なぜサッカーとロックは相性がいい? RADWIMPS、ONE OK ROCKからKing Gnuまで、歴代アンセムの共通項

 このように、ひと口にサッカーアンセムといっても、その方向性や個性はアーティストごとに大きく異なるが、それでも多くに共通しているのは、リスナーも一緒に歌いたくなるパートが含まれていることだ。「Mugen」のイントロのコーラス、「君と羊と青」のBメロの叫び、「Aoi」や「We are」での楽曲全体を彩る壮大なコーラス。つまり、サッカーファンがスタジアムで声援を送っている光景のイメージが、どの楽曲においても制作の鍵になっているのではないかと思う。

 だが、2018年にNHKサッカーテーマソングを担当したSuchmosは、「VOLT-AGE」というまた新しいタイプのサッカーアンセムを生み出した。この曲は疾走感を重視していない。かといって壮大な演奏とも少し違う。シンガロングを促すようなパートもない。聴いているうちに、少しずつ熱を帯びていき、ジワリと胸が熱くなってくる楽曲なのだ。

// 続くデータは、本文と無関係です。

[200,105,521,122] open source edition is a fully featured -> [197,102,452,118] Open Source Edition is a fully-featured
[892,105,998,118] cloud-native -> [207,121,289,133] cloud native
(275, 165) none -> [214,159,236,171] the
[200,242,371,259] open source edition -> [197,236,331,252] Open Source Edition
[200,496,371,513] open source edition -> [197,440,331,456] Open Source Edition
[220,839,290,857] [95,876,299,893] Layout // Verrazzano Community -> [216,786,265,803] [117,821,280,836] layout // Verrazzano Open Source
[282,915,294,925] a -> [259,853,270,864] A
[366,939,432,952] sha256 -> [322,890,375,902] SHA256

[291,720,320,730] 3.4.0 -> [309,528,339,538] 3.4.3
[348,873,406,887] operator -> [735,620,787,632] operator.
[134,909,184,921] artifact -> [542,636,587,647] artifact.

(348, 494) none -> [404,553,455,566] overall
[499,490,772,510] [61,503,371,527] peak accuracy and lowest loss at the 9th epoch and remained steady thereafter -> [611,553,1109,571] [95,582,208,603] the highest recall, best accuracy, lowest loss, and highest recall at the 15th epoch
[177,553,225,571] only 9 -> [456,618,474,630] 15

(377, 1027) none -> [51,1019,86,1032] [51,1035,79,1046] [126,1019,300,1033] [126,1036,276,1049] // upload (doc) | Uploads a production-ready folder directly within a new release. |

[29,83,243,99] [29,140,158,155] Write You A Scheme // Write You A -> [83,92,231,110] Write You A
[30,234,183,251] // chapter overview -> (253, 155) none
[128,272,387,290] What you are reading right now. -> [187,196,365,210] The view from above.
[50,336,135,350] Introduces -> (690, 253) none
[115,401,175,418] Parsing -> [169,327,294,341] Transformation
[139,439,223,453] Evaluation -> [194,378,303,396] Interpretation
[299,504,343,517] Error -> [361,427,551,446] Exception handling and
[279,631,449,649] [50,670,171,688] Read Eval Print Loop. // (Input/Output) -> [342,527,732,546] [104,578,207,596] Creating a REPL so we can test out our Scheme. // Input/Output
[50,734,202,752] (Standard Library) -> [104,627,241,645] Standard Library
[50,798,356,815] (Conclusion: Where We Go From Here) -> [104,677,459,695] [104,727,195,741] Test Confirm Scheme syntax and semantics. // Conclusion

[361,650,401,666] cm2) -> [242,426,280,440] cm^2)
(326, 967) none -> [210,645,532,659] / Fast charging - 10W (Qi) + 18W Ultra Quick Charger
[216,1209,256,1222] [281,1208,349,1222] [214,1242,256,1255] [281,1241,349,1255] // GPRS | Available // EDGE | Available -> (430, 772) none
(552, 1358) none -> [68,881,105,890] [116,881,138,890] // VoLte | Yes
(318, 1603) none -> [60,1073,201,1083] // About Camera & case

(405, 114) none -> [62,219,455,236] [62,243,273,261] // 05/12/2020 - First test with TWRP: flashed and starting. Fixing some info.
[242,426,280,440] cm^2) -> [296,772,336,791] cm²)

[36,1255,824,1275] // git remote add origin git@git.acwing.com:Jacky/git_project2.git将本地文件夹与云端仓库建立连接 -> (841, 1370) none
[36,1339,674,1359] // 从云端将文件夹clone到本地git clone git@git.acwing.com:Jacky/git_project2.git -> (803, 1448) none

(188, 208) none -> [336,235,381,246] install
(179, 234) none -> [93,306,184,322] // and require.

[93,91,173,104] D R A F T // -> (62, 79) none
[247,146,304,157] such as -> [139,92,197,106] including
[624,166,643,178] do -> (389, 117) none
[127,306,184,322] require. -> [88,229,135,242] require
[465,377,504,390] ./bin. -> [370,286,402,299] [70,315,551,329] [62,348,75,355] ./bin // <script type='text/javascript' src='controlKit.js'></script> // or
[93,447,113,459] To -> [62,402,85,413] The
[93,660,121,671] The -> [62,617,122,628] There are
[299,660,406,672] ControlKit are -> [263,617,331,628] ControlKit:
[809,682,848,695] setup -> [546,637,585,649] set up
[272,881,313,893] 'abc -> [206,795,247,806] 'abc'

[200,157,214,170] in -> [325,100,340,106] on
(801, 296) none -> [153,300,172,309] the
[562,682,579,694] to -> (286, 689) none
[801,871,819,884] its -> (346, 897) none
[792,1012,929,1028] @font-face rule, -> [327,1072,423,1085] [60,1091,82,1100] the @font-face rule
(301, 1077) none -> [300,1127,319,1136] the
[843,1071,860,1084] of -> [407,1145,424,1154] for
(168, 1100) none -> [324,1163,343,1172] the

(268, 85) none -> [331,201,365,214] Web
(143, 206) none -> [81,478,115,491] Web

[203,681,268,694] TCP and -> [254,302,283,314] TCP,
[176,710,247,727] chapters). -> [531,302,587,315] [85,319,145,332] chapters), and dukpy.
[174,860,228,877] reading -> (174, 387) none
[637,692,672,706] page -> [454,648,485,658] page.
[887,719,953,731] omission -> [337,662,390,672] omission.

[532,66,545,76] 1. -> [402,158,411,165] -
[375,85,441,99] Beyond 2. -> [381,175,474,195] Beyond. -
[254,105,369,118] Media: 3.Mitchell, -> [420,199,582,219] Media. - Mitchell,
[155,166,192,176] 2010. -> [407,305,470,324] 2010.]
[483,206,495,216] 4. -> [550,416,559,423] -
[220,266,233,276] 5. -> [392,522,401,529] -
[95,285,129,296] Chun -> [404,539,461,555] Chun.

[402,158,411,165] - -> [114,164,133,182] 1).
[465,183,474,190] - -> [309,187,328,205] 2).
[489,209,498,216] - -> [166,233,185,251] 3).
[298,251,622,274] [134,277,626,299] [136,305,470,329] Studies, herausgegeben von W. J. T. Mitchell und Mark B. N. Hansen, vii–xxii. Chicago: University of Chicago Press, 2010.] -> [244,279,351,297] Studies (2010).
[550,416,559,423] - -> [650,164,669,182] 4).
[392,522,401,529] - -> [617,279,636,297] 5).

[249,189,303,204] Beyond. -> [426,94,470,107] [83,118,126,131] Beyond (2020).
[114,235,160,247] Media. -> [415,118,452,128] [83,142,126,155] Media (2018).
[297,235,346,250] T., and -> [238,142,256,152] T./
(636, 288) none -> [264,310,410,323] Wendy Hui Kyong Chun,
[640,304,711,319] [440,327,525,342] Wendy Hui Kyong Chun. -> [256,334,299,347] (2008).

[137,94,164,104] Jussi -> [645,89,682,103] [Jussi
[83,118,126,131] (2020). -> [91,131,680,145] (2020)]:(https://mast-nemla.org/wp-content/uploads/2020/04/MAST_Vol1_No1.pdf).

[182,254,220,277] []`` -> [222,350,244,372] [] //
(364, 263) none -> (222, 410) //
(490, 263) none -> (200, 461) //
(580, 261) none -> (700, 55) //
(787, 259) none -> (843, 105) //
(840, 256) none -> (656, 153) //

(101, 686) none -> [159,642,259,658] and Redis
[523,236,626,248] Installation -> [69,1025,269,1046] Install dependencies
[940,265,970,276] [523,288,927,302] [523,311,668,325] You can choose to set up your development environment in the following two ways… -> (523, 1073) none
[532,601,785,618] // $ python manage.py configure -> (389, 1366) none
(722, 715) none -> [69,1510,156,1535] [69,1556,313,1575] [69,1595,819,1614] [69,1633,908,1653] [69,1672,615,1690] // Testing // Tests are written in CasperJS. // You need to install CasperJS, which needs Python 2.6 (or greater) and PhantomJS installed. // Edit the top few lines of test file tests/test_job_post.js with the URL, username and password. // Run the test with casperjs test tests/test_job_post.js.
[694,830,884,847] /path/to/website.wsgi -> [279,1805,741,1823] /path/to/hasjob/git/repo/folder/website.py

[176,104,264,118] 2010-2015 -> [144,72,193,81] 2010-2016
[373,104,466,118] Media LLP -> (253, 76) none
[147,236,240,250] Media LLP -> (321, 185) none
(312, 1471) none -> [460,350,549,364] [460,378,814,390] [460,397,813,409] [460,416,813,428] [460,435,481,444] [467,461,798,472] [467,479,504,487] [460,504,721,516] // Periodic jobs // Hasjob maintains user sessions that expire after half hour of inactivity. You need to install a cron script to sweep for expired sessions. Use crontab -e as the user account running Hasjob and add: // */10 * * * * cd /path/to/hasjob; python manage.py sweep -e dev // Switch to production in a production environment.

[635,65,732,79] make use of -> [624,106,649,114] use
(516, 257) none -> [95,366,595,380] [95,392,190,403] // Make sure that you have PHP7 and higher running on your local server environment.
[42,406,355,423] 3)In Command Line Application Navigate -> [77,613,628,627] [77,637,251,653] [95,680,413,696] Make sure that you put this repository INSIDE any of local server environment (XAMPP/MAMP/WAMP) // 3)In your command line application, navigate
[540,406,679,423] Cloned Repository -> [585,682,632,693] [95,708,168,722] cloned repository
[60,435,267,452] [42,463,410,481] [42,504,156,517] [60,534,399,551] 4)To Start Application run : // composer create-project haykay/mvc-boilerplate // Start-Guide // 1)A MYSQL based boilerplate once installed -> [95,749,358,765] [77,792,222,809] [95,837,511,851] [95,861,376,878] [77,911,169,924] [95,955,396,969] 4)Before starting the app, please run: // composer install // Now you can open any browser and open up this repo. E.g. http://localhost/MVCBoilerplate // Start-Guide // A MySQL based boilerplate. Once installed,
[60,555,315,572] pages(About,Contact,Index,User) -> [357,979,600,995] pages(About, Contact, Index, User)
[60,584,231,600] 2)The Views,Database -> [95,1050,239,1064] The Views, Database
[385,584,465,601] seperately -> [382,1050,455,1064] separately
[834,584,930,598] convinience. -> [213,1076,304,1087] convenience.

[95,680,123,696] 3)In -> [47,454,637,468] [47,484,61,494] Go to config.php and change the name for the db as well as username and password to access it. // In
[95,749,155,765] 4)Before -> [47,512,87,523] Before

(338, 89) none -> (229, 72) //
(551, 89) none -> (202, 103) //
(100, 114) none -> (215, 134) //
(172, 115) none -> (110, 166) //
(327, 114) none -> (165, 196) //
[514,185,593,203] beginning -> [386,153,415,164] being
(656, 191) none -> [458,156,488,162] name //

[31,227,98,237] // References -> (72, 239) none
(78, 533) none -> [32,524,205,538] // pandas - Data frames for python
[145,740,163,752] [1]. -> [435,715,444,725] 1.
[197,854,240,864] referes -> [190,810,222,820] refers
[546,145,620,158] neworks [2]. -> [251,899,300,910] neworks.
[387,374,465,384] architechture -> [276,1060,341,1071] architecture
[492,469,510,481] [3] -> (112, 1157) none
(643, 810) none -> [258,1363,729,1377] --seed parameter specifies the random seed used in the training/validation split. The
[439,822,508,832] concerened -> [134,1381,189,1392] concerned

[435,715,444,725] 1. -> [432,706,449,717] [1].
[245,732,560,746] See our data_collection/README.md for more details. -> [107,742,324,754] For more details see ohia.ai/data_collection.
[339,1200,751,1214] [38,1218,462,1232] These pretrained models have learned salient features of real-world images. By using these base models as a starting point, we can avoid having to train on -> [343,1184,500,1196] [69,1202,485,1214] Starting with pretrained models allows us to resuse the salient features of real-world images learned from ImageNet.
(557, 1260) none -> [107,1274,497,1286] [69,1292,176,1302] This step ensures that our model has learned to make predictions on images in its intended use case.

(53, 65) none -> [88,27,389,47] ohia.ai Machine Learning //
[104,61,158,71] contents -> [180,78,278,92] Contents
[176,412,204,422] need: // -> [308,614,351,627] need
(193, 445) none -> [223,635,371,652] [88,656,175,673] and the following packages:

Suchmos 「VOLT-AGE」2018.11.25 Live at YOKOHAMA ARENA

 よくよく考えるとサッカーは、いきなりフルスロットルで盛り上がるスポーツではない。サッカー観戦も、手に汗を握りながら、緊張したり興奮したりを繰り返す。「VOLT-AGE」はその様子が音楽にも表れている、サポーターの心の動きに寄り添ったサッカーアンセムなのだ。そして2022年にNHKサッカーテーマソングとなったKing Gnuの新曲「Stardom」も、同様にジワリと熱量を帯びていき、少しずつリスナーの心を奮い立たせるような楽曲だ。彼らもサポーターの気持ちに寄り添うアンセムを作ったと言える。盛り上げることも重要だが、寄り添うことも必要なのだ。

 こうした人々の心に刻まれるサッカーアンセムには、必ず共通しているものがある。それは応援する人の気持ちを昂らせる手助けをしていることだ。時代が移り変わっても、その軸がぶれないサッカーアンセムは、人の心に残り続けることだろう。